Benjamin Elias Cabell, twenty-seventh mayor of Dallas, Texas, was born on November 18, 1858, to William Lewis Cabell and Harriette Amanda (Rector) Cabell in Fort Smith, Arkansas. Cabell moved to Dallas, Texas, with his family in 1872. He worked for John S. Leachman’s Singer sewing machine office until school began at Rock College on Cantegral Street. When not in school, he also worked for the Dallas Flouring Mill Company.
In 1878, when the Leadville, Colorado, mines were discovered to contain silver, Cabell and other Dallasites headed out to earn their fortunes. He spent time in both Colorado and California before returning to Dallas in 1884 when he founded a livery business. In 1885 his father, who was serving as U.S. Marshal for the Northern District of Texas, appointed his son as a deputy of the United States. Cabell left Dallas again, this time for Indian Territory (Oklahoma). He served in this role for four years. In 1892 Ben Cabell was elected Dallas County sheriff, a position he held for eight years.
On May 21, 1893, while Cabell was sheriff, the H. A. Harvey, Jr., a 113-foot steamboat, made its way up the Trinity River and finally to Dallas after leaving Galveston two months and ten days prior. This event was cause for a giant celebration, including a parade. Sheriff Cabell was one of the six people who constituted Grand Marshal Charles F. Bolanz’s staff for the parade.
Cabell married Sarah “Sadie” Earle Pearre, daughter of Judge Charles Baer Pearre and Harriet Kelly (Earle) Pearre, on November 26, 1896, in Waco. They had four children: William Lewis II (died at birth), Benjamin Jr., Charles Pearre, and Earle. Earle, with brother Ben, formed Cabell’s Inc., an ice cream company, and later became the forty-eighth mayor of Dallas.

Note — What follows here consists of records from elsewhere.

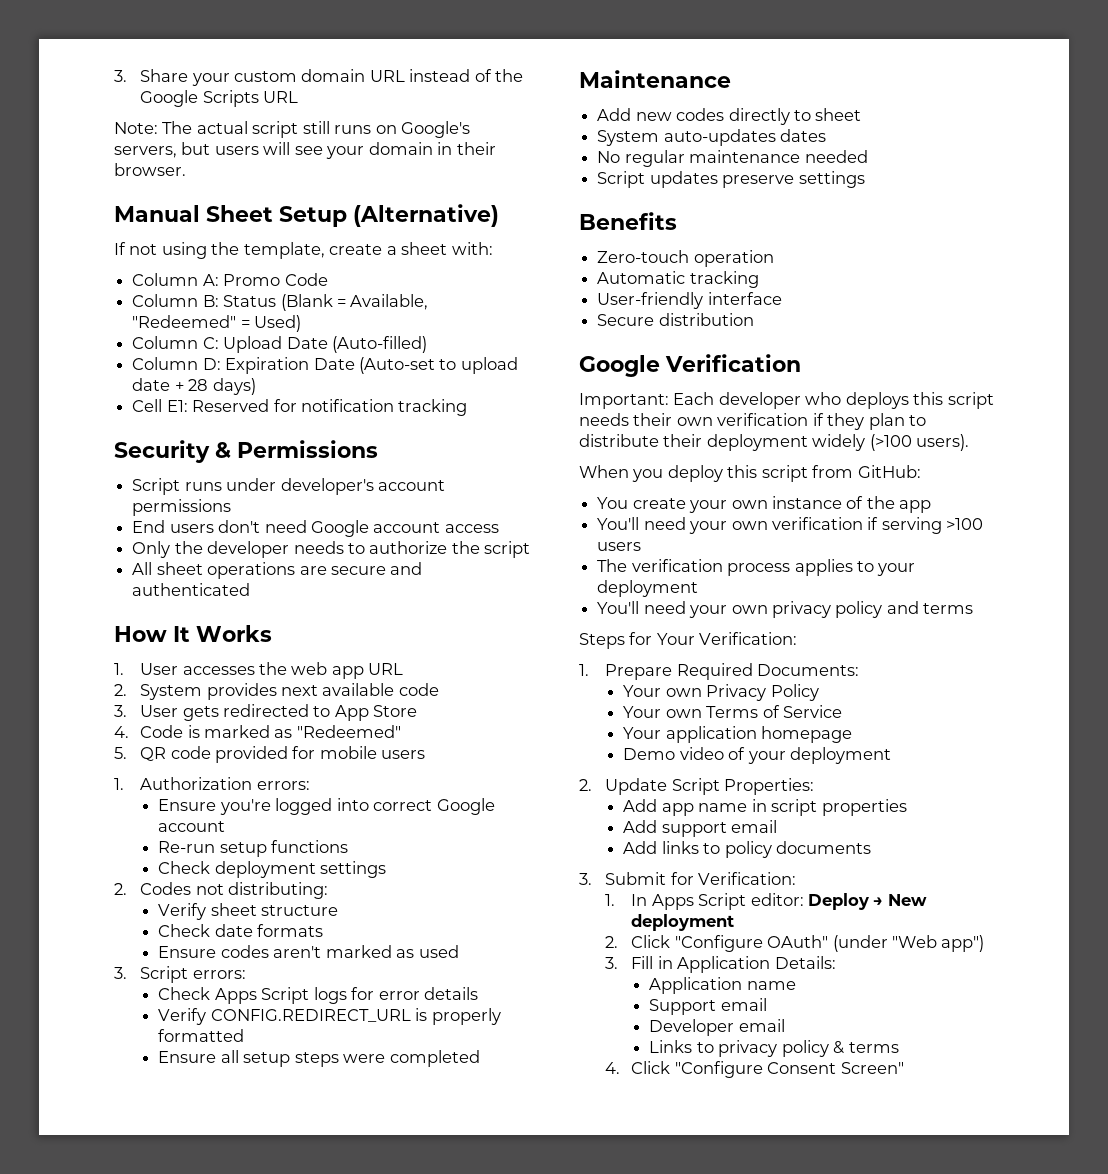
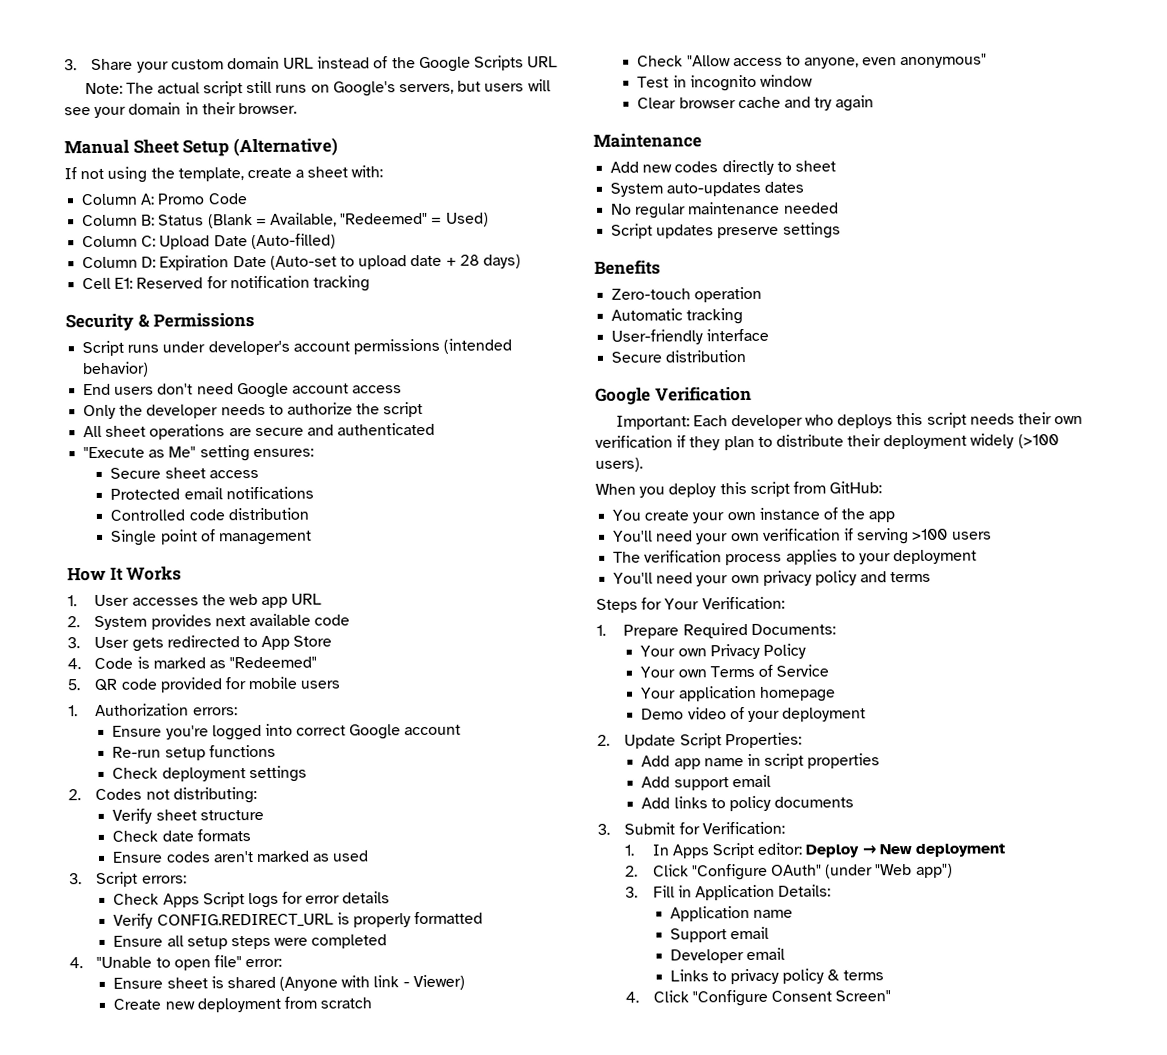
- Script runs under developer's account permissions
+ Script runs under developer's account permissions (intended behavior)
+ "Execute as Me" setting ensures:
+ Secure sheet access
+ Protected email notifications
+ Controlled code distribution
+ Single point of management
+ 4. "Unable to open file" error:
+ Ensure sheet is shared (Anyone with link - Viewer)
+ Create new deployment from scratch
+ Check "Allow access to anyone, even anonymous"
+ Test in incognito window
+ Clear browser cache and try again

In 1900, when the U.S. census showed Dallas having 42,638 citizens, Cabell won the mayoral race over opponent Bryan T. Barry by a margin of approximately 2,500 votes. His father previously had served three terms as mayor. The town of Oak Cliff was a significant topic during his administration. Discussions by the citizens of both the cities of Oak Cliff and Dallas surrounding the possible annexation of Oak Cliff by Dallas began in the 1890s. A vote in Oak Cliff finally occurred in 1900 with its citizens rejecting annexation, allegedly because of a Dallas ordinance requiring that cows be kept off city streets at all times. Oak Cliff preferred its own law, which required only that cows be penned up at night. On March 17, 1903, however, Oak Cliff residents relented and voted 201 to 183 in favor of annexation. Three weeks later, on April 10, 1903, Cabell approved the ordinance bringing Oak Cliff into the Dallas city limits and welcomed almost 4,000 new citizens as Dallasites. Another significant change for Dallas during Cabell’s administration was the improvement and expansion of water and sewage services, specifically, the construction of Bachman dam in 1903.

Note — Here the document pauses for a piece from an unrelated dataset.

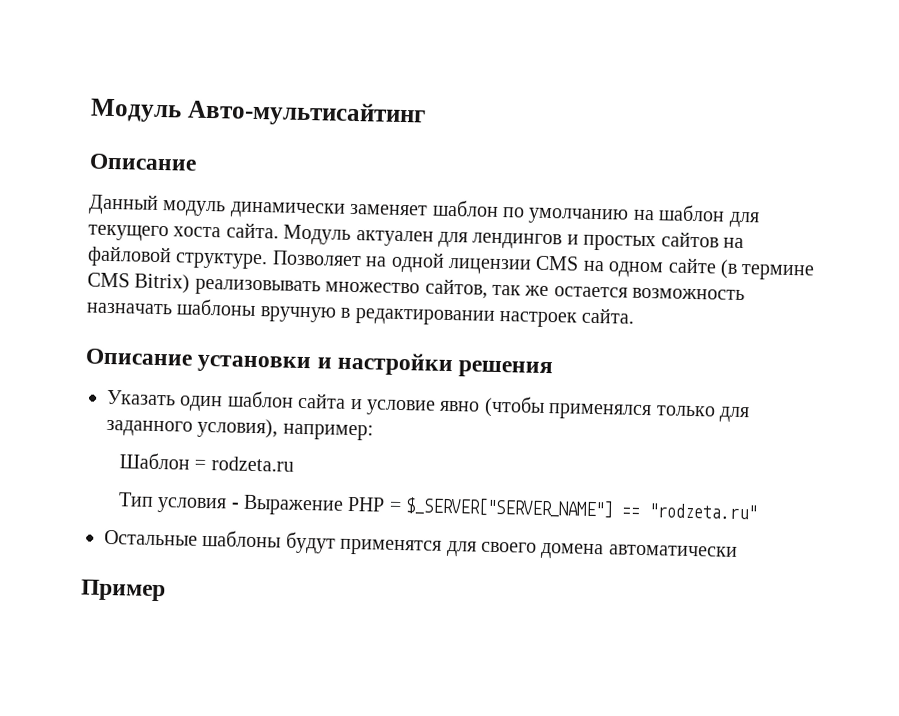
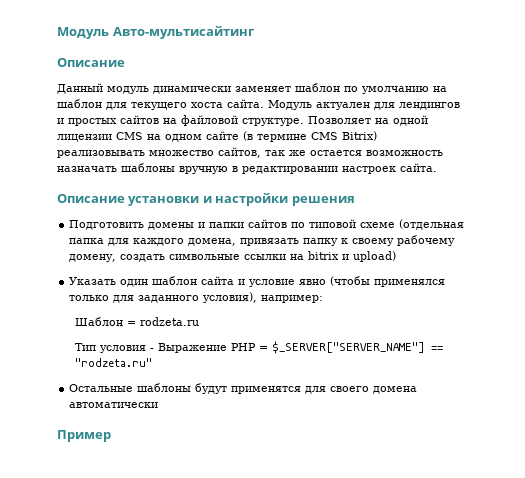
+ Подготовить домены и папки сайтов по типовой схеме (отдельная папка для каждого домена, привязать папку к своему рабочему домену, создать символьные ссылки на bitrix и upload)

After his term as mayor, Cabell continued his public service. He was president of the Texas Sheriffs’ Association, held multiple offices with the State Fair of Texas, was chair of the State Penitentiary Board, and was a member of the Sons of Confederate Veterans, Knights of Pythias, the Dallas Democratic Club, the Knights of Honor, the Elks, and the Woodmen of the World.
Sadie Cabell died on June 16, 1921, in San Diego, California. She was returned to Dallas and buried in Greenwood Cemetery. Ben E. Cabell died on February 8, 1931, while visiting his son Lt. Charles Pearre Cabell in San Antonio, Texas. He was interred at Greenwood Cemetery next to his wife.